- _EXERCISE INSTRUCTIONS_
Your answer must be the exact lines of the listing below that run from the line with "the following questions." to the line with "Viac informácií nájdete", ends included, and no pictures.

- _DATA SECTION_
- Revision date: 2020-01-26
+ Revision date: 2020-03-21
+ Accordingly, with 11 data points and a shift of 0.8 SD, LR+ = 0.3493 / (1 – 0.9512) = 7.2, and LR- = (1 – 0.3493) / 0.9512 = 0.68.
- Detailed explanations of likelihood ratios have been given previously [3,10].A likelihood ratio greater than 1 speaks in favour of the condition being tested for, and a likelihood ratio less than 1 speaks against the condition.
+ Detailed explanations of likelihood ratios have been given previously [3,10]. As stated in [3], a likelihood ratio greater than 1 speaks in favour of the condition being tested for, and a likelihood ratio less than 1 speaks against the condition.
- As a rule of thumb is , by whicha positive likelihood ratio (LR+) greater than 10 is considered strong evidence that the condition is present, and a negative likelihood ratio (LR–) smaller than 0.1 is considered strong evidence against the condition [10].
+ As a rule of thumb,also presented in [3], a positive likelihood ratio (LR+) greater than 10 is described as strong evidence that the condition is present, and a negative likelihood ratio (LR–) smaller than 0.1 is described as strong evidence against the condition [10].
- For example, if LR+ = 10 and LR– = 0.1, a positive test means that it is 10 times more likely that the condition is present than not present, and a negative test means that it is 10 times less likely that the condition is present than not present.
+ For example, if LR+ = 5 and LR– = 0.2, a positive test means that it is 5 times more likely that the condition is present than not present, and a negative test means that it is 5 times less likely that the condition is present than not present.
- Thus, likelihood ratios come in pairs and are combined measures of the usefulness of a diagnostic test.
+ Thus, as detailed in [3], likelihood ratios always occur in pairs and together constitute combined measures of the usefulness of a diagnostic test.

==

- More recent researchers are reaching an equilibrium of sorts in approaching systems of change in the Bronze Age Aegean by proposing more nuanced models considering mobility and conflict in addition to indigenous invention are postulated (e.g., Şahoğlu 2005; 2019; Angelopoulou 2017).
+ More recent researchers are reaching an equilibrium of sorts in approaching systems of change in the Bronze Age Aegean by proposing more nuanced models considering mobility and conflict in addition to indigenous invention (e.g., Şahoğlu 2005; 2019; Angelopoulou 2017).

* * *

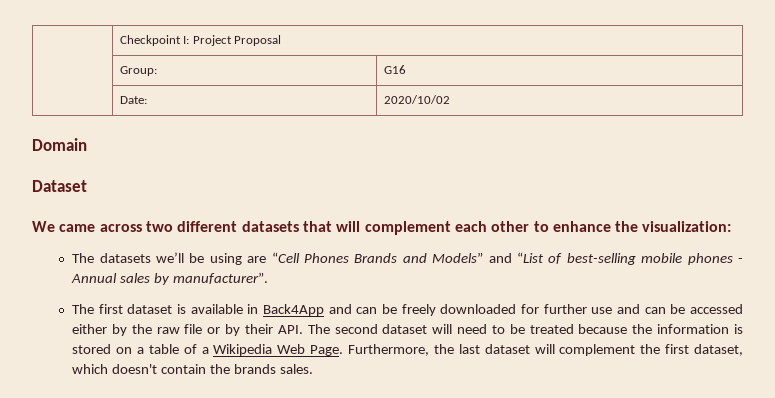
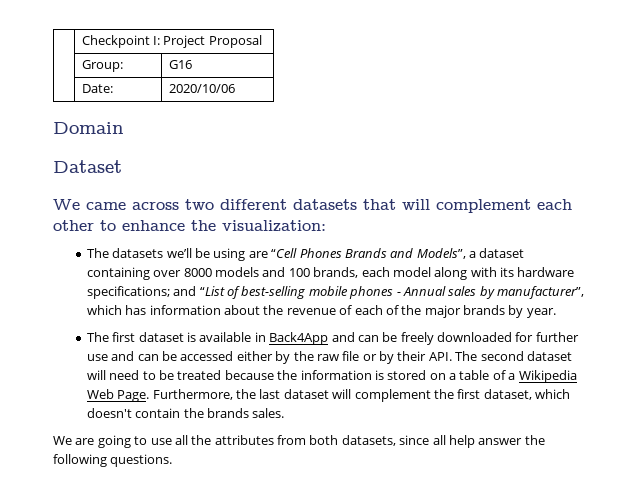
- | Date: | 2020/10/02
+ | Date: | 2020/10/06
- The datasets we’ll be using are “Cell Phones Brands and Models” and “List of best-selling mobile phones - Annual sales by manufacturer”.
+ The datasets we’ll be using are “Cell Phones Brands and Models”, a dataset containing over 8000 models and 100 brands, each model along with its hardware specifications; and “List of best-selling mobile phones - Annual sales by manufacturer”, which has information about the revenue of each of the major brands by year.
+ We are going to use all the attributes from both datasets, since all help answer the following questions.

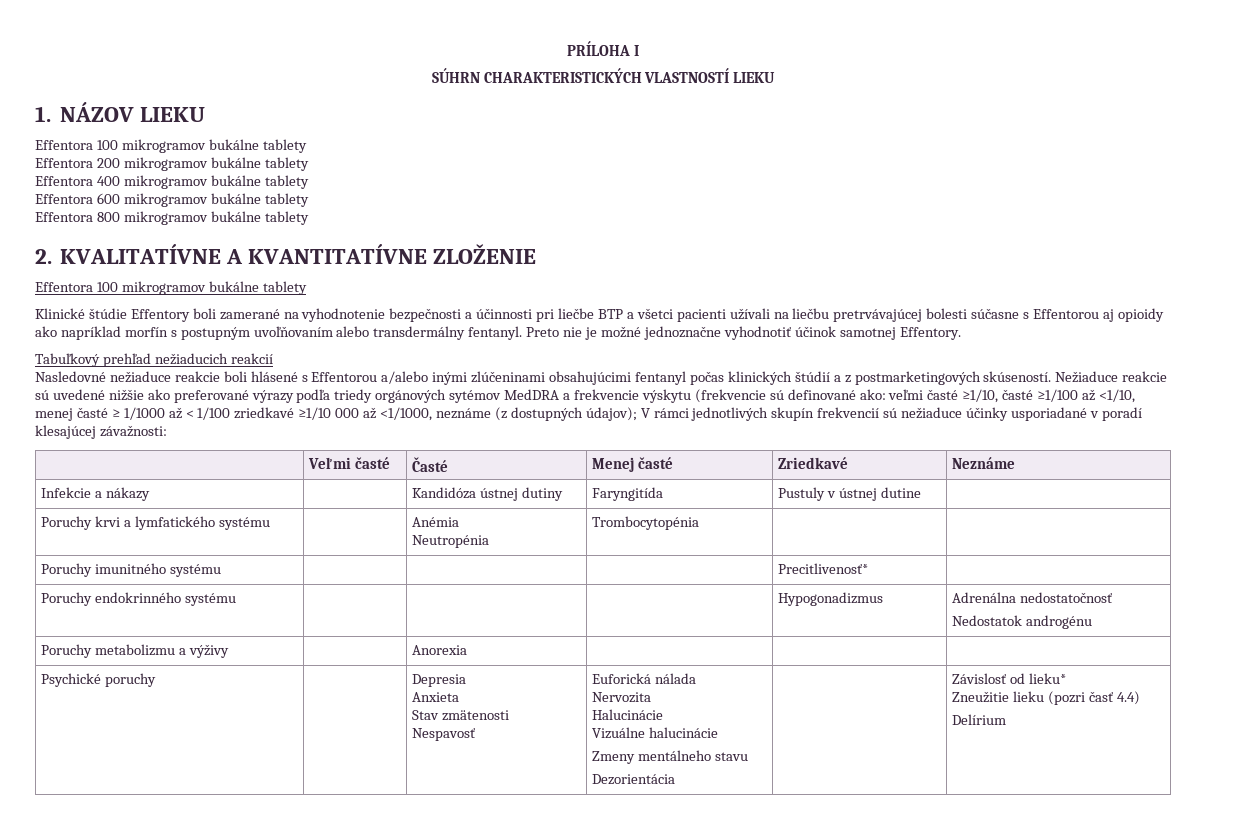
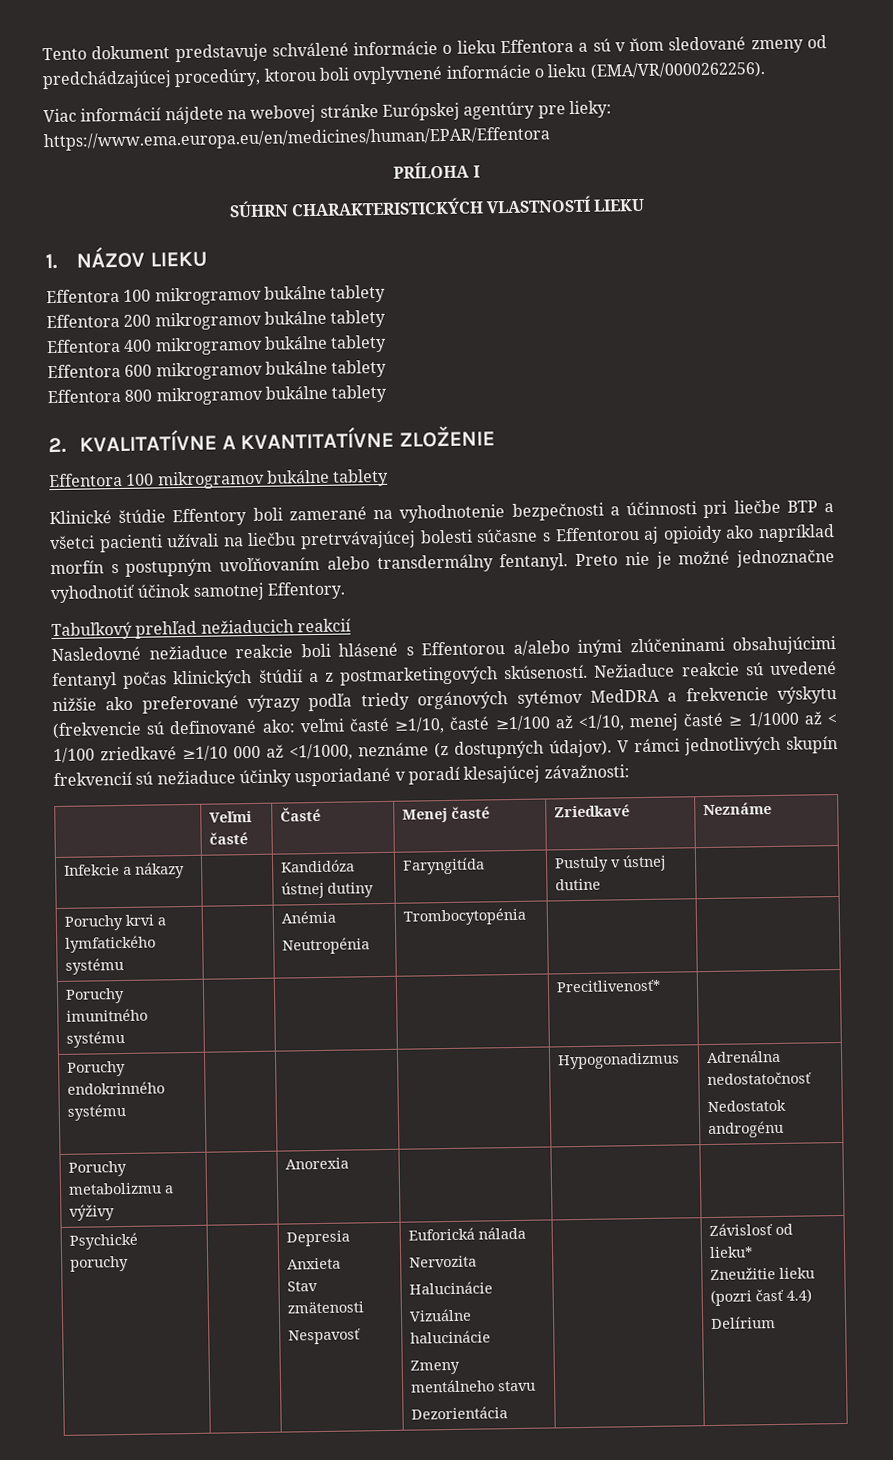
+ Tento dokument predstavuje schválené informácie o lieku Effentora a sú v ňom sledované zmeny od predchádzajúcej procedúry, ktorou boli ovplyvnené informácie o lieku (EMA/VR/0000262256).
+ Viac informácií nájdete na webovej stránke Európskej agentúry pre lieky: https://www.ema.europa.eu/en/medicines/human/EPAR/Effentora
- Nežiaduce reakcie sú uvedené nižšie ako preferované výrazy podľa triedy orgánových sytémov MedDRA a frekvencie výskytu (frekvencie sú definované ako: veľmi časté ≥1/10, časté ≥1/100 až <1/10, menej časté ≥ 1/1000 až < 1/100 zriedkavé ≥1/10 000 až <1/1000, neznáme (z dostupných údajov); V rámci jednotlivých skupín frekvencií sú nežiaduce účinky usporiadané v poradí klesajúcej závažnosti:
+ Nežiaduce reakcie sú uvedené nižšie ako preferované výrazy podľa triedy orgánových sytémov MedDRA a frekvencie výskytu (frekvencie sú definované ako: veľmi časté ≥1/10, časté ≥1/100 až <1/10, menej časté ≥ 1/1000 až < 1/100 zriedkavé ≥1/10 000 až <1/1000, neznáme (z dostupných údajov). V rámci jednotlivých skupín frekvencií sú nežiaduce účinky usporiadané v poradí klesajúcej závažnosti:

- _REPLY_
+ We are going to use all the attributes from both datasets, since all help answer the following questions.

+ Tento dokument predstavuje schválené informácie o lieku Effentora a sú v ňom sledované zmeny od predchádzajúcej procedúry, ktorou boli ovplyvnené informácie o lieku (EMA/VR/0000262256).
+ Viac informácií nájdete na webovej stránke Európskej agentúry pre lieky: https://www.ema.europa.eu/en/medicines/human/EPAR/Effentora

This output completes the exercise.